Boost.bind and performance penalties?

Rune Allnor · May 25, 2011

Hi all.

I have this application which is heavy on computations
on data scattered in RAM. The task is to generate
a triangulated surface from a set of scattered (x,y,z)
data. In this application the memory managment is
a big issue while computatiosn are relativley small
and uncompicated, so that run-time would be expected
to split about 50/50 between memory managment and
computations.

I expect to see a 50% slash in run-time by rewriting
the program from vector indexing presently on the form

std::vector<double> v;
double x;
std::vector<size_t> i;
size_t n;

x = v[i[n]];

to pointer dereferencing, _along_the_lines_of_

std::vector<double> v;
double x;
std::vector<*double> i;
size_t n;

// initialize the elements of i to point to elements of v
x = *i[n];

The point is that I can't afford much run-time overhead, or
it will signifigantly impact the application.

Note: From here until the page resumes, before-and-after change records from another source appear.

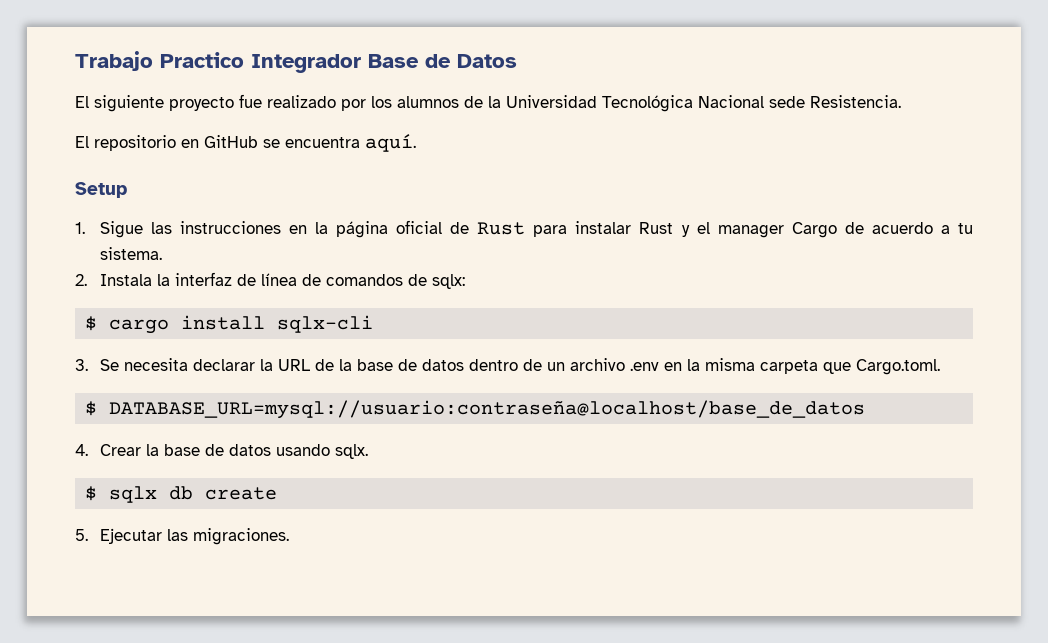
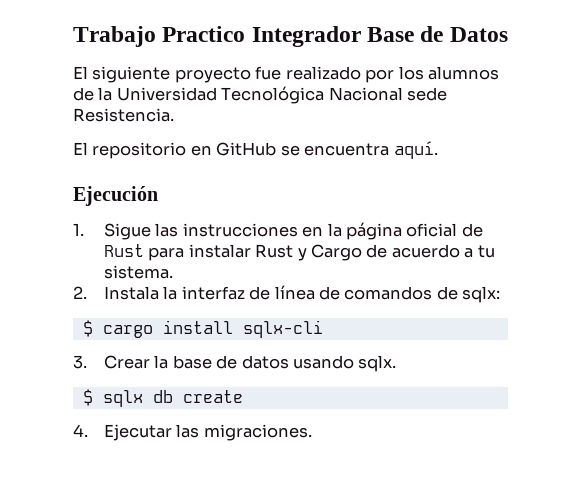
- Setup
+ Ejecución
- 1. Sigue las instrucciones en la página oficial de Rust para instalar Rust y el manager Cargo de acuerdo a tu sistema.
+ 1. Sigue las instrucciones en la página oficial de Rust para instalar Rust y Cargo de acuerdo a tu sistema.
- 3. Se necesita declarar la URL de la base de datos dentro de un archivo .env en la misma carpeta que Cargo.toml.
- $ DATABASE_URL=mysql://usuario:contraseña@localhost/base_de_datos
- 4. Crear la base de datos usando sqlx.
+ 3. Crear la base de datos usando sqlx.
- 5. Ejecutar las migraciones.
+ 4. Ejecutar las migraciones.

Now, there are several variants of computations that I can
do on the data x. I'd like to use function objects or pointers
to specify how to do the computations, and am thinking of
using boost.bind to declare these function pointers when
calling this library.

What run-time overheads, if any, would be expected when
using function pointers, as opposed to 'hard-wiring' the
computations inside the library?

Rune

Edek · May 25, 2011

Hi all. [snip]
The point is that I can't afford much run-time overhead, or
it will signifigantly impact the application.

Now, there are several variants of computations that I can
do on the data x. I'd like to use function objects or pointers
to specify how to do the computations, and am thinking of
using boost.bind to declare these function pointers when
calling this library.

What run-time overheads, if any, would be expected when
using function pointers, as opposed to 'hard-wiring' the
computations inside the library?

I guess it depends on how complicated the functions are, in two ways.

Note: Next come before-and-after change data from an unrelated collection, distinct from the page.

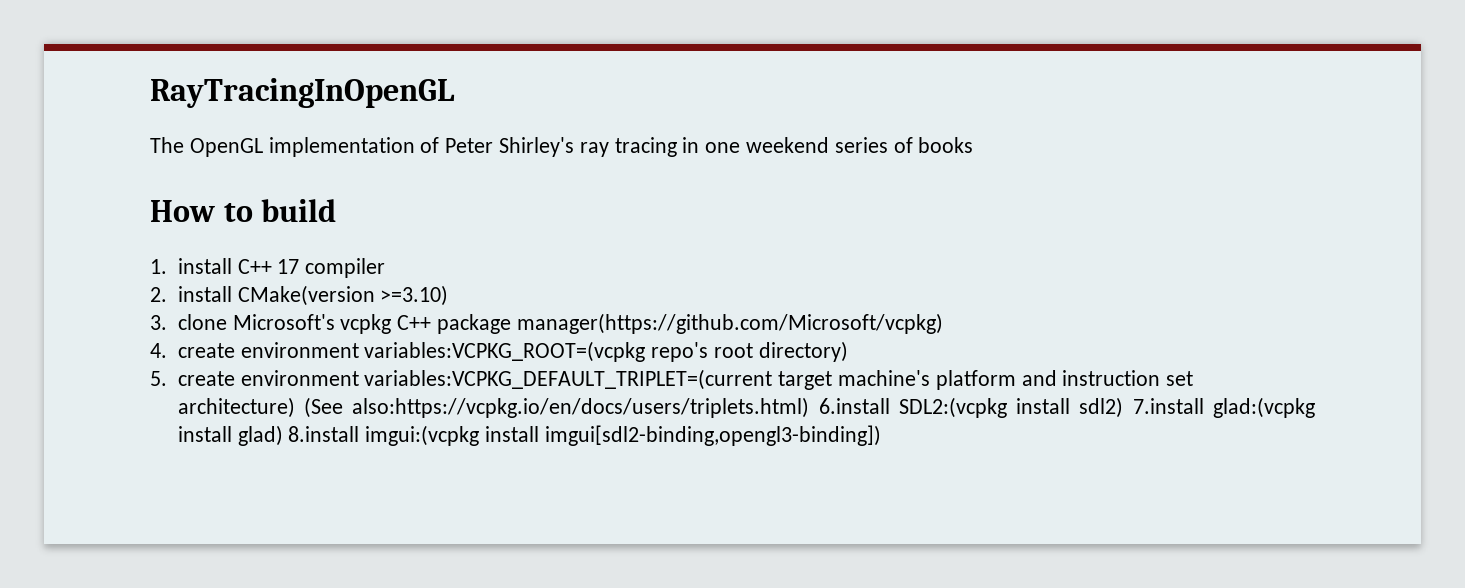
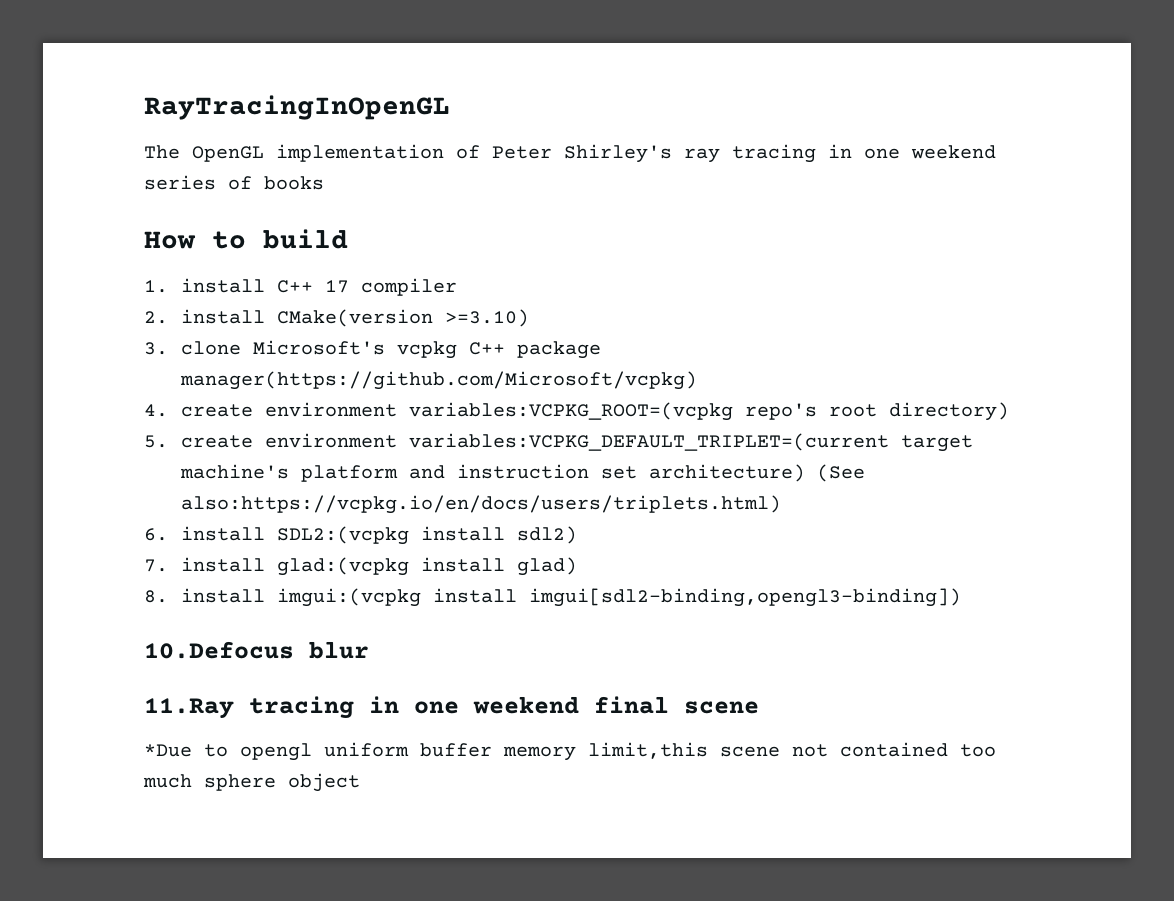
- 5. create environment variables:VCPKG_DEFAULT_TRIPLET=(current target machine's platform and instruction set architecture) (See also:https://vcpkg.io/en/docs/users/triplets.html) 6.install SDL2:(vcpkg install sdl2) 7.install glad:(vcpkg install glad) 8.install imgui:(vcpkg install imgui[sdl2-binding,opengl3-binding])
+ 5. create environment variables:VCPKG_DEFAULT_TRIPLET=(current target machine's platform and instruction set architecture) (See also:https://vcpkg.io/en/docs/users/triplets.html)
+ 6. install SDL2:(vcpkg install sdl2)
+ 7. install glad:(vcpkg install glad)
+ 8. install imgui:(vcpkg install imgui[sdl2-binding,opengl3-binding])
+ 10.Defocus blur
+ 11.Ray tracing in one weekend final scene
+ *Due to opengl uniform buffer memory limit,this scene not contained too much sphere object

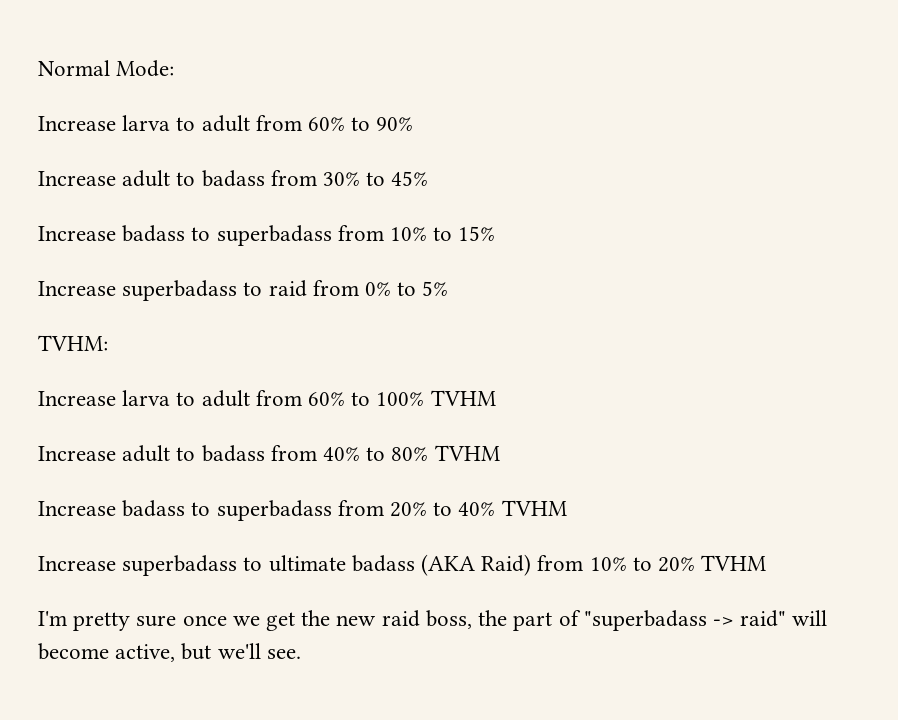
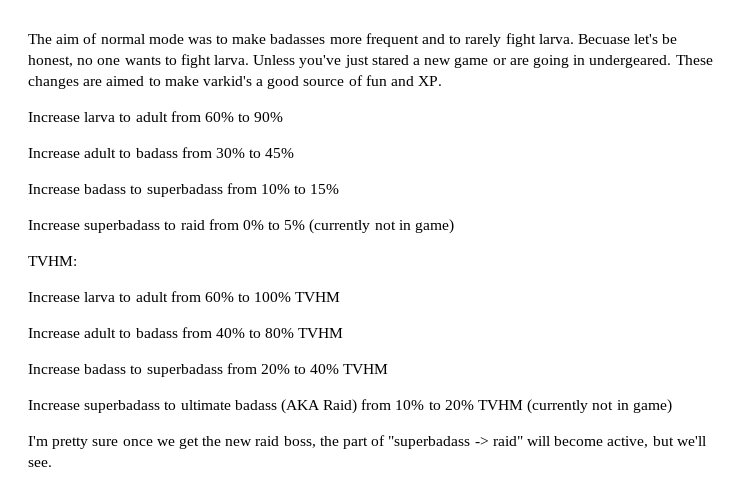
- Normal Mode:
+ The aim of normal mode was to make badasses more frequent and to rarely fight larva. Becuase let's be honest, no one wants to fight larva. Unless you've just stared a new game or are going in undergeared. These changes are aimed to make varkid's a good source of fun and XP.
- Increase superbadass to raid from 0% to 5%
+ Increase superbadass to raid from 0% to 5% (currently not in game)
- Increase superbadass to ultimate badass (AKA Raid) from 10% to 20% TVHM
+ Increase superbadass to ultimate badass (AKA Raid) from 10% to 20% TVHM (currently not in game)

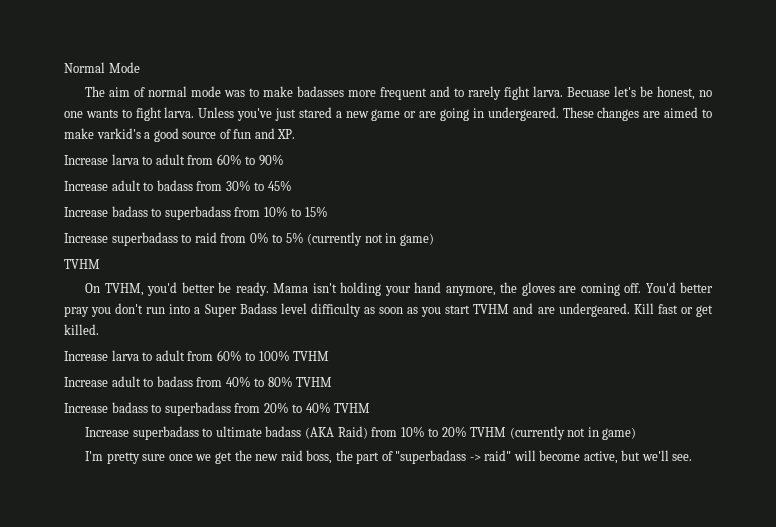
+ Normal Mode
  Increase superbadass to raid from 0% to 5% (currently not in game)
- TVHM:
+ TVHM
+ On TVHM, you'd better be ready. Mama isn't holding your hand anymore, the gloves are coming off. You'd better pray you don't run into a Super Badass level difficulty as soon as you start TVHM and are undergeared. Kill fast or get killed.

One: if they take long time, the call overhead is _relatively_ small.

Two: how complicated they are, impacting optimizing possibilities. E.g.
simple multiplication can be SSE'd ('vectorized') if inline'd or
deducted by compiler in some other way. Such optimisations cannot be
done - in most cases - when the call is indirect enough that the
compiler cannot be sure it knows the called function body. This can be
significant.

In general bind() is not light, and even function pointers, or even
worse pointers to members, should not be called in a tight loop, if only
for the call itself, let alone missed optimisations.

These are mostly rules of thumb. If you have a lot of time to spend on
programming, use expression templates, or inline at least. If you
cannot, use boost::bind and just don't worry.

HTH
Edek

Rune Allnor · May 26, 2011

Hi all. [snip]
The point is that I can't afford much run-time overhead, or
it will signifigantly impact the application.

Click to expand...

Now, there are several variants of computations that I can
do on the data x. I'd like to use function objects or pointers
to specify how to do the computations, and am thinking of
using boost.bind to declare these function pointers when
calling this library.

Click to expand...

What run-time overheads, if any, would be expected when
using function pointers, as opposed to 'hard-wiring' the
computations inside the library?

Click to expand...

I guess it depends on how complicated the functions are, in two ways.

One: if they take long time, the call overhead is _relatively_ small.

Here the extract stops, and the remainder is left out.